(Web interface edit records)
= = = =

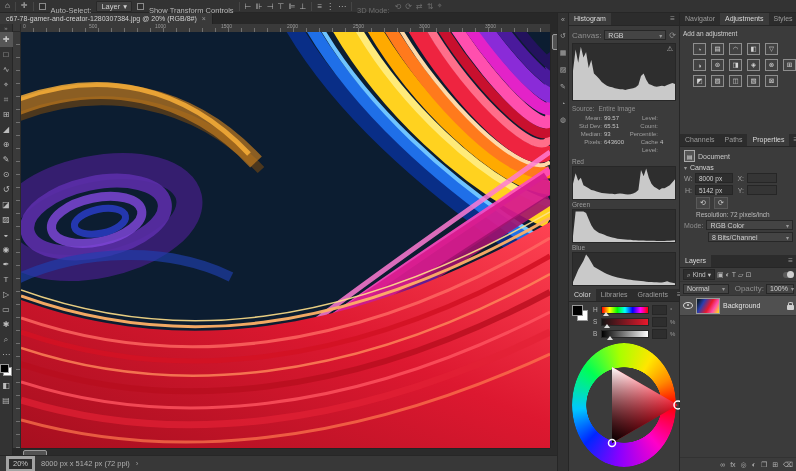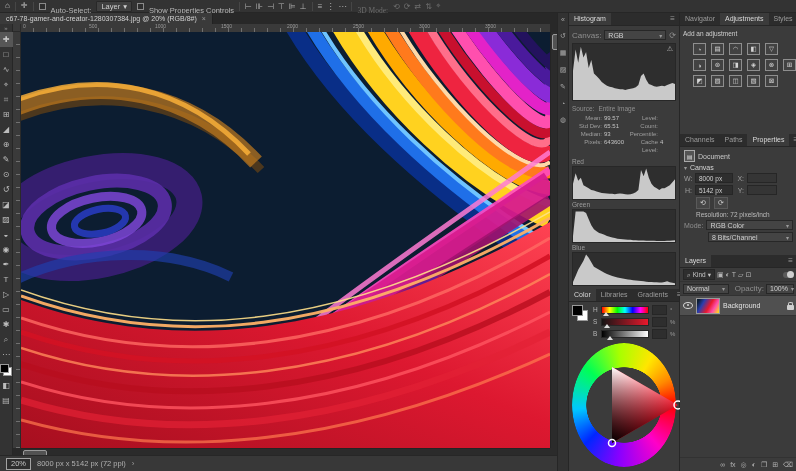--- a/index.html
+++ b/index.html
@@ -164,7 +164,7 @@
       <span class="caret">▾</span>
     </span>
     <span class="checkbox"></span>
-    <span class="ob-label">Show Properties Controls</span>
+    <span class="ob-label">Show Transform Controls</span>
     <span class="ob-sep"></span>
     <span class="ob-group">
         <span class="gi">⊢</span>

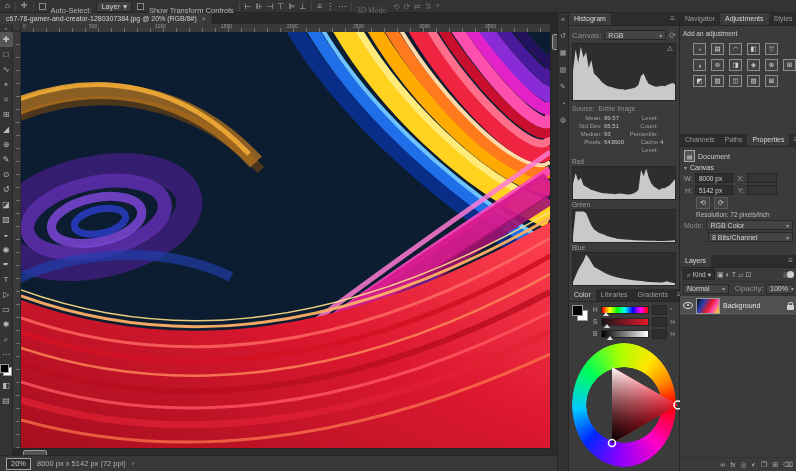--- a/index.html
+++ b/index.html
@@ -18,7 +18,7 @@
   .ob-group{display:flex;gap:4px;align-items:center;}
   .ob-group .gi{color:#b5b5b5;font-size:8px;}
   .ob-group.dim .gi{color:#6d6d6d;}
-  .ob-label.dim{color:#6d6d6d;font-family:Liberation Serif, serif;}
+  .ob-label.dim{color:#6d6d6d;}
   
   .tabbar{position:absolute;left:0;top:13px;width:557px;height:11px;background:#282828;display:flex;}
   .doc-tab{background:#3a3a3a;display:flex;align-items:center;gap:5px;padding:0 6px;

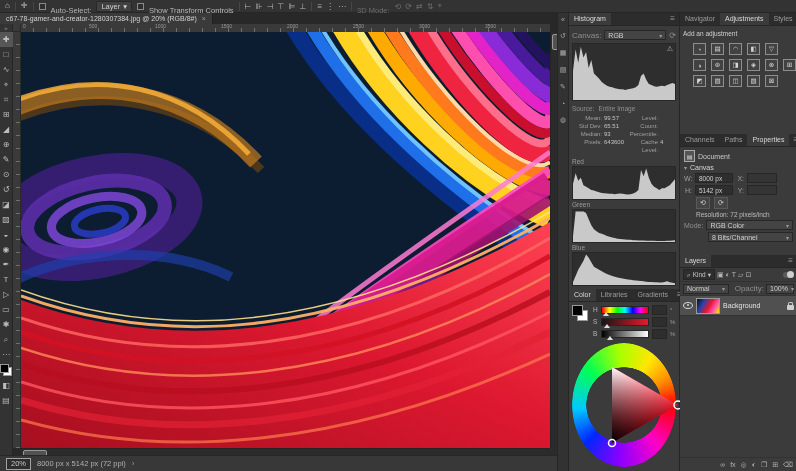--- a/index.html
+++ b/index.html
@@ -53,7 +53,7 @@
   
   .status-bar{position:absolute;left:0;top:455px;width:557px;height:16px;background:#383838;border-top:1px solid #272727;
        display:flex;align-items:center;gap:6px;padding:0 6px;box-sizing:border-box;}
-  .zoom-box{background:#2d2d2d;border:1px solid #a3a3a3;height:10px;display:flex;align-items:center;padding:0 4px;color:#c5c5c5;font-size:7.5px;}
+  .zoom-box{background:#2d2d2d;border:3px solid #a3a3a3;height:10px;display:flex;align-items:center;padding:0 4px;color:#c5c5c5;font-size:7.5px;}
   .status-info{color:#b0b0b0;font-size:7.5px;text-align:right;}
   .status-chev{color:#9a9a9a;font-size:8px;}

= = = =

__Task requirements__.
Show the lines of the records that contain the word "flex".

__Answer below__.
   .ob-group{display:flex;gap:4px;align-items:center;}
   .tabbar{position:absolute;left:0;top:13px;width:557px;height:11px;background:#282828;display:flex;}
   .doc-tab{background:#3a3a3a;display:flex;align-items:center;gap:5px;padding:0 6px;
        display:flex;align-items:center;gap:6px;padding:0 6px;box-sizing:border-box;}
-  .zoom-box{background:#2d2d2d;border:1px solid #a3a3a3;height:10px;display:flex;align-items:center;padding:0 4px;color:#c5c5c5;font-size:7.5px;}
+  .zoom-box{background:#2d2d2d;border:3px solid #a3a3a3;height:10px;display:flex;align-items:center;padding:0 4px;color:#c5c5c5;font-size:7.5px;}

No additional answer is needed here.